The task
Using the entries that follow, transcribe only the lines from the line with "[246,127,305,134] semanas ->" to the line with "(206, 208) none", both included, exactly as they stand and without pictures.

Dataset content
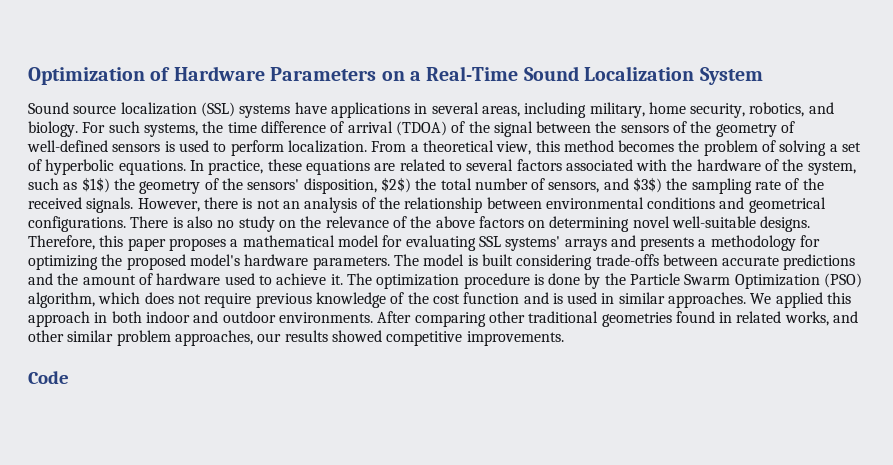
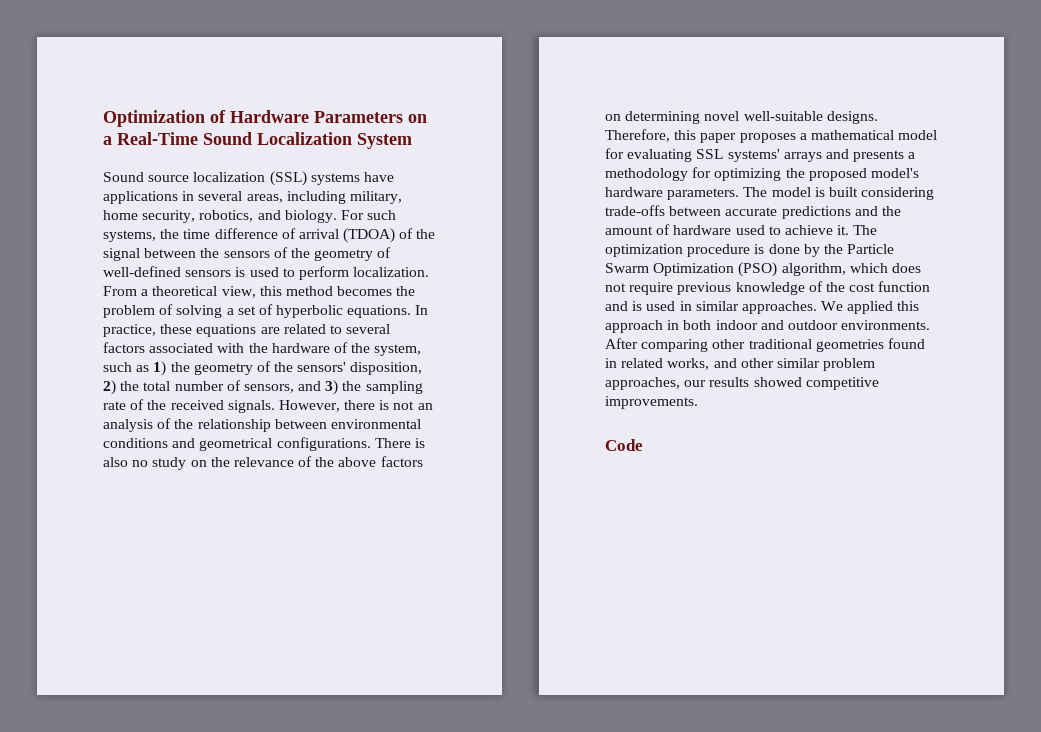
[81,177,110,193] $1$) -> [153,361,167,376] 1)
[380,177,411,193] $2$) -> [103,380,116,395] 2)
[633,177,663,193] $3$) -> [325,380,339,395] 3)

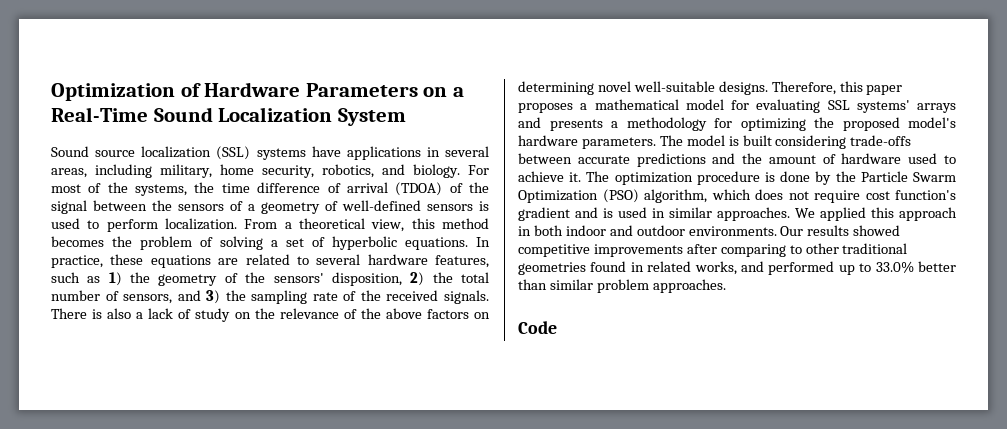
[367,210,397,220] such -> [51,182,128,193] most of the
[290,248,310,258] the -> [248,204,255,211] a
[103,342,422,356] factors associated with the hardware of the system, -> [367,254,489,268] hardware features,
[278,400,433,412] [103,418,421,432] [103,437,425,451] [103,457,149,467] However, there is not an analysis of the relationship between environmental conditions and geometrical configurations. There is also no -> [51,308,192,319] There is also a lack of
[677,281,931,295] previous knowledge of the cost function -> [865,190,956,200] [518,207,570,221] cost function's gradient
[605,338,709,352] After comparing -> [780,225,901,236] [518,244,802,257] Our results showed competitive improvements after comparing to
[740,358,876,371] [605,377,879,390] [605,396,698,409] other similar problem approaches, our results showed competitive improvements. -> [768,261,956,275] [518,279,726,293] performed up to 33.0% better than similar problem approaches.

--

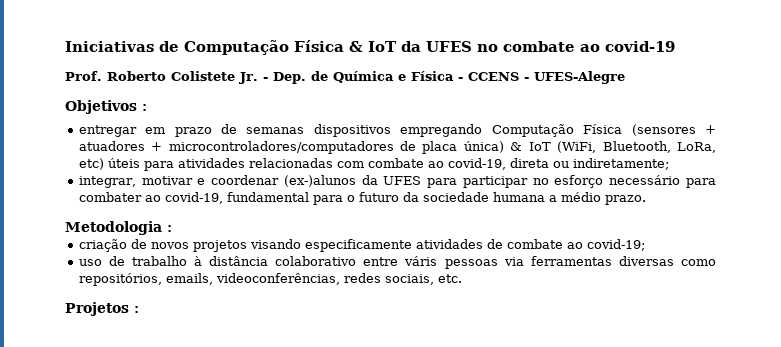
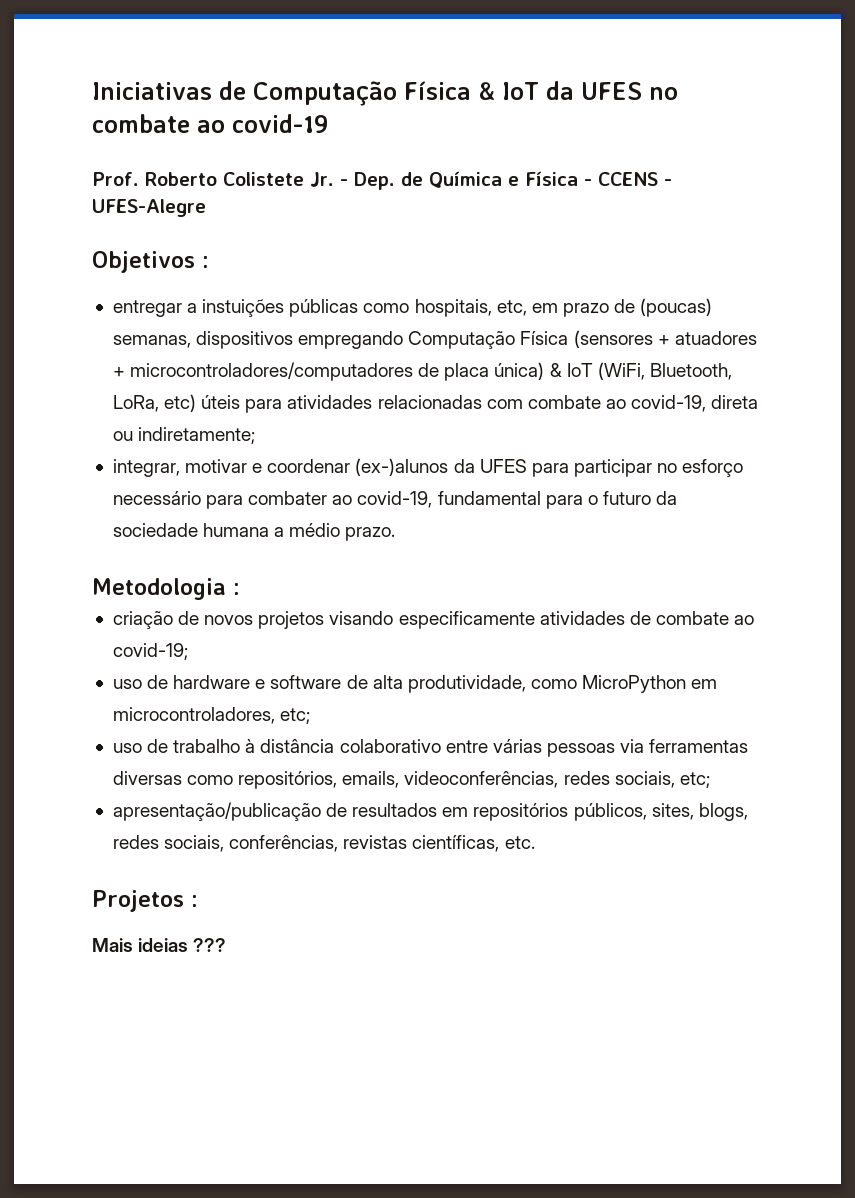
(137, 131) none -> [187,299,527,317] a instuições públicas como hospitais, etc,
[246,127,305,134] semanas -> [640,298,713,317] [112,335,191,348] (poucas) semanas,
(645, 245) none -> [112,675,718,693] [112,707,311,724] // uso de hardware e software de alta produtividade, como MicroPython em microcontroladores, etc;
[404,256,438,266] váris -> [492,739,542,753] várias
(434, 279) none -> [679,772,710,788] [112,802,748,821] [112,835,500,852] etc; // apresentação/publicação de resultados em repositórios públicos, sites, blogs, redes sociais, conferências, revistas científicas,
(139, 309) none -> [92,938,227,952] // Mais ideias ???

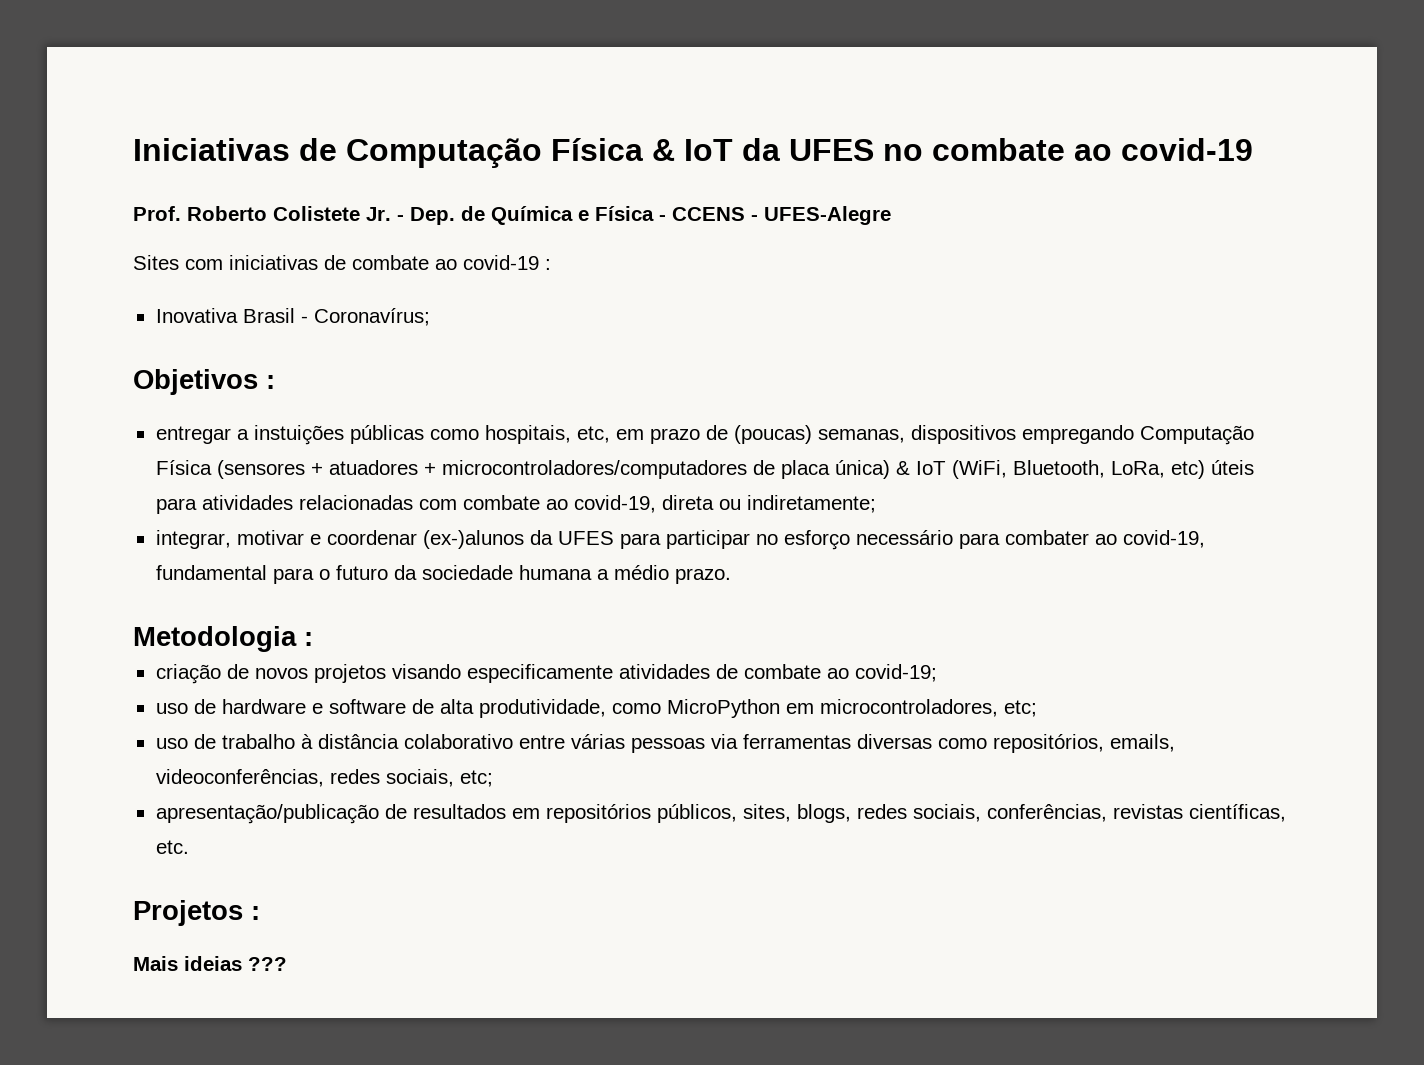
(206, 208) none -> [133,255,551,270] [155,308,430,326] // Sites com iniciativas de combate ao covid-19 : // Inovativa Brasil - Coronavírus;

Result below
[246,127,305,134] semanas -> [640,298,713,317] [112,335,191,348] (poucas) semanas,
(645, 245) none -> [112,675,718,693] [112,707,311,724] // uso de hardware e software de alta produtividade, como MicroPython em microcontroladores, etc;
[404,256,438,266] váris -> [492,739,542,753] várias
(434, 279) none -> [679,772,710,788] [112,802,748,821] [112,835,500,852] etc; // apresentação/publicação de resultados em repositórios públicos, sites, blogs, redes sociais, conferências, revistas científicas,
(139, 309) none -> [92,938,227,952] // Mais ideias ???

(206, 208) none -> [133,255,551,270] [155,308,430,326] // Sites com iniciativas de combate ao covid-19 : // Inovativa Brasil - Coronavírus;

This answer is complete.